IF ONLY MEGHAN THE MOOCHER’S EARLIER UK ‘HUSTLE’ TRIPS HAD BEEN SUCCESSFUL

WE WOULD ALL HAVE BEEN SPARED HER B-MOVIE ‘INDEPENDENCE DAY’ DRAMA, THE DISASTROUS EN-LUSTMENT OF PRINCE HARRY, AND THE RESULTING POTENTIAL GLOBAL SLOW-MOTION ‘CAR CRASH’ DERISIVE DESTRUCTION OF THE MONARCHY…

 

Meghan Markle’s UK ‘Hustle’ Trips To Land Made In Chelsea Gig And Reality TV Boyfriend
https://www.mirror.co.uk/3am/celebrity-news/meghan-markles-uk-hustle-trips-16201315

“She told me she wanted to be on an English reality TV show and that she wanted an English boyfriend,” Lizzie said.

 

“She set her sights on Made In Chelsea and worked hard to get in with that crowd. She said that she could only be in Suits for so long and that Hollywood was a really brutal place. She had not made a breakthrough, and said she would feel at home in London.”

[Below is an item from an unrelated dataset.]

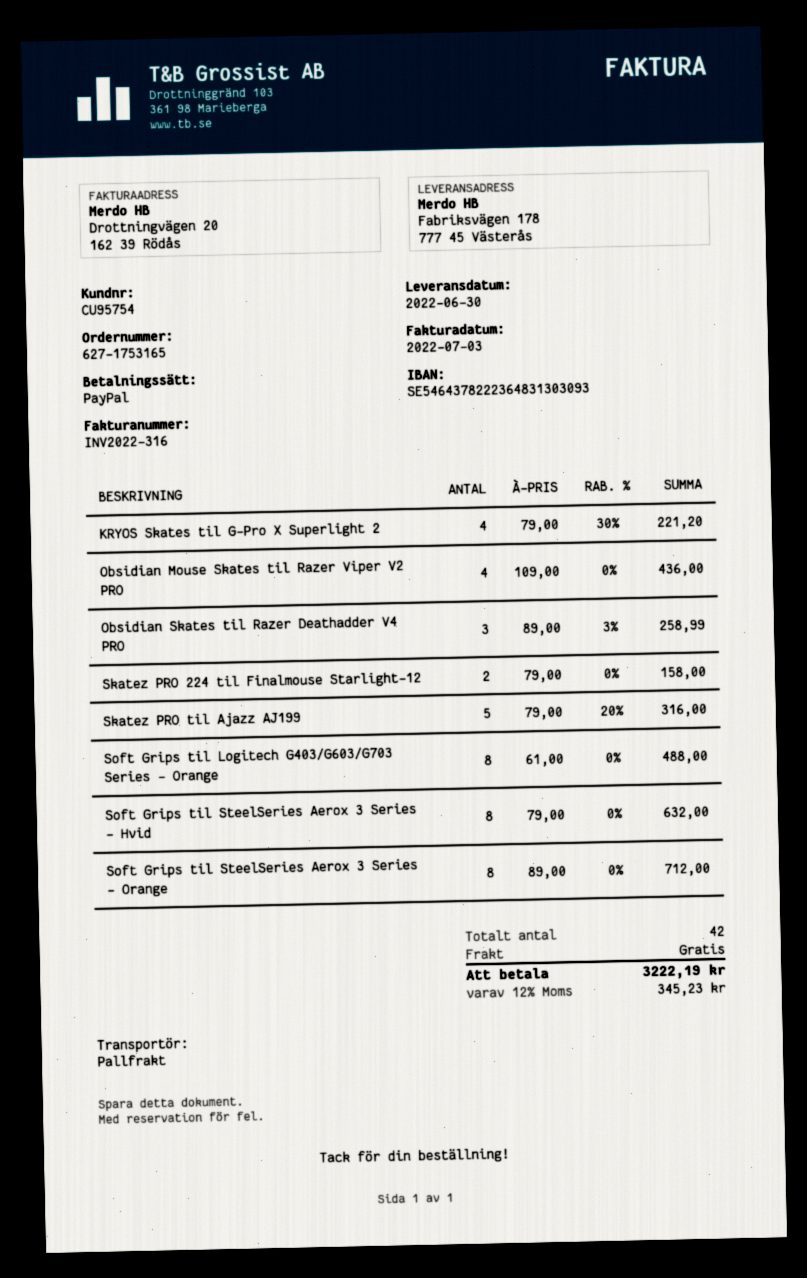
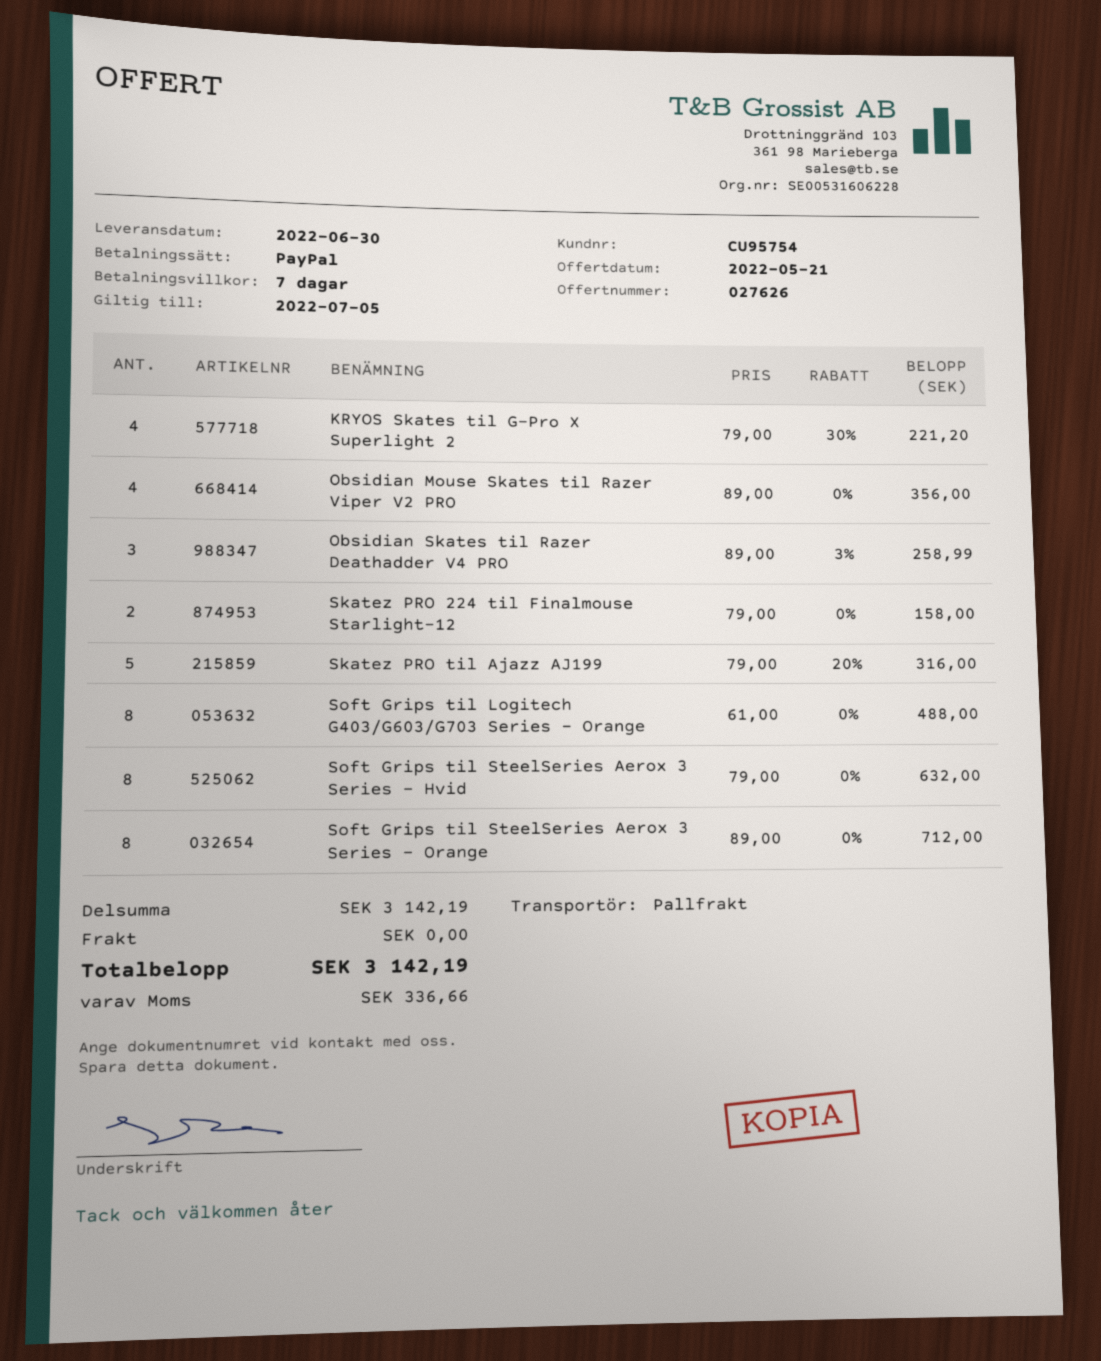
Obsidian Mouse Skates til Razer Viper V2 PRO: 4 x 109.00 = 436.00 -> 4 x 89.00 = 356.00
tax: 345.23 -> 336.66
total: 3222.19 -> 3142.19

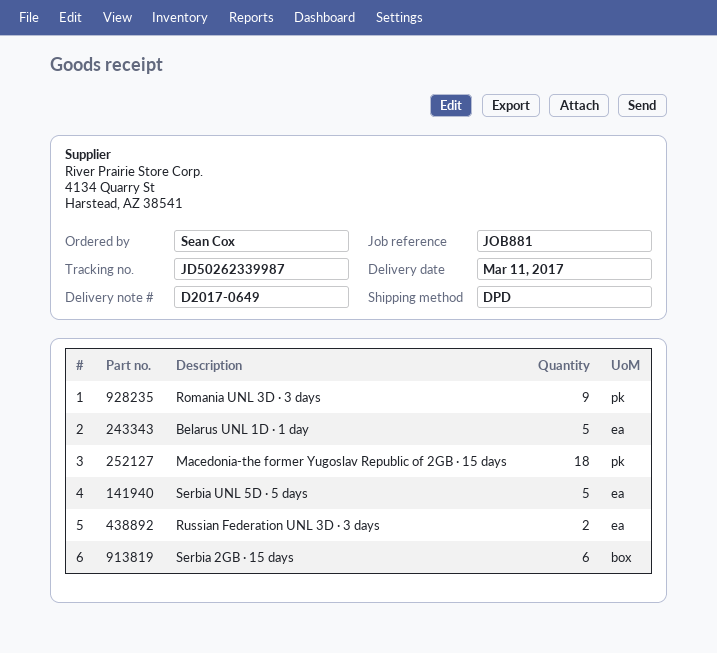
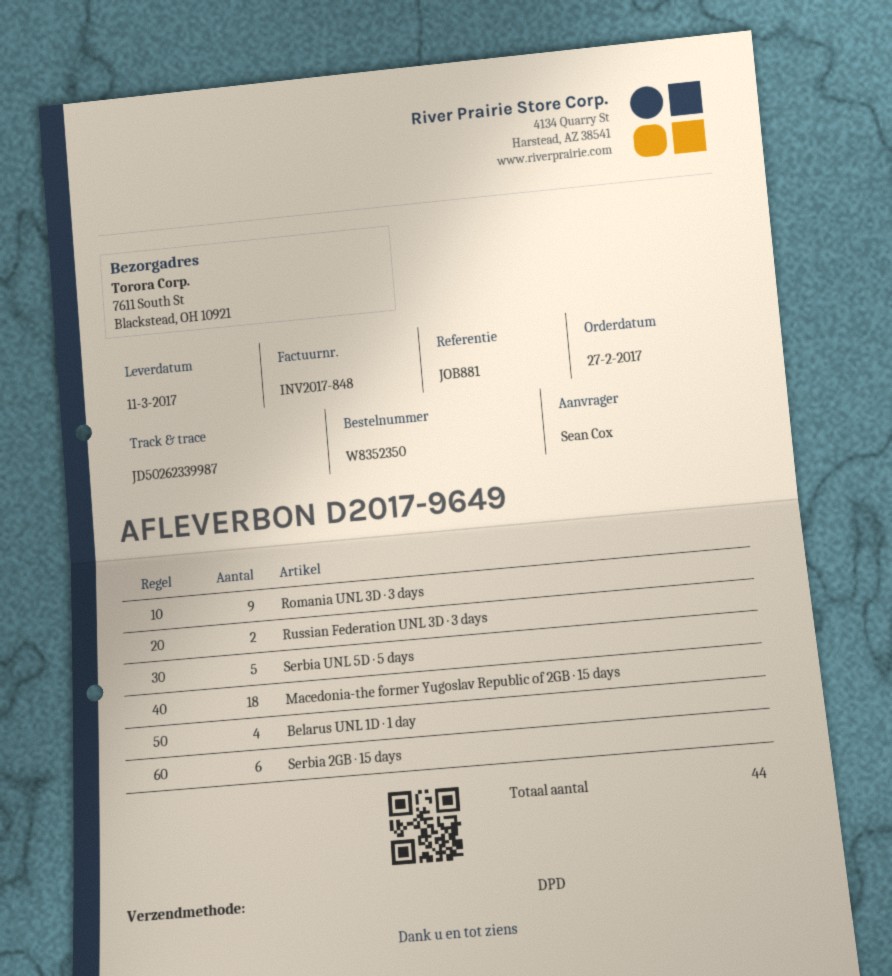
delivery note number: D2017-0649 -> D2017-9649
Belarus UNL 1D · 1 day: 5 -> 4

I remember this one, she knew she was washed up in Hollywood. Enty said she set her sites on a rich European husband.

“We were having a chat and then she said: ‘Do you know any famous guys? I’m single and I really love English men.’ So I said: ‘We’ll go out and find you someone.'”

Corey Vitello, MM live-in boyfriend didn’t know she was doing this.

She’d become good friends with MIC’s Millie Mackintosh and her co-star Jessica Woodley.

Allegedly, MM slept with Millie’s boyfriend for an introduction to Harry.

Lizzie – who met her on that trip – said: “She was hoping to get a role on the show. She had also got to know TV presenter Natalie Pinkham and Bidders — Adam Bidwell — who was a friend of Harry’s from that trip to Vegas.”

Busy bee getting around all of Harry’s friends, moving in for the kill. 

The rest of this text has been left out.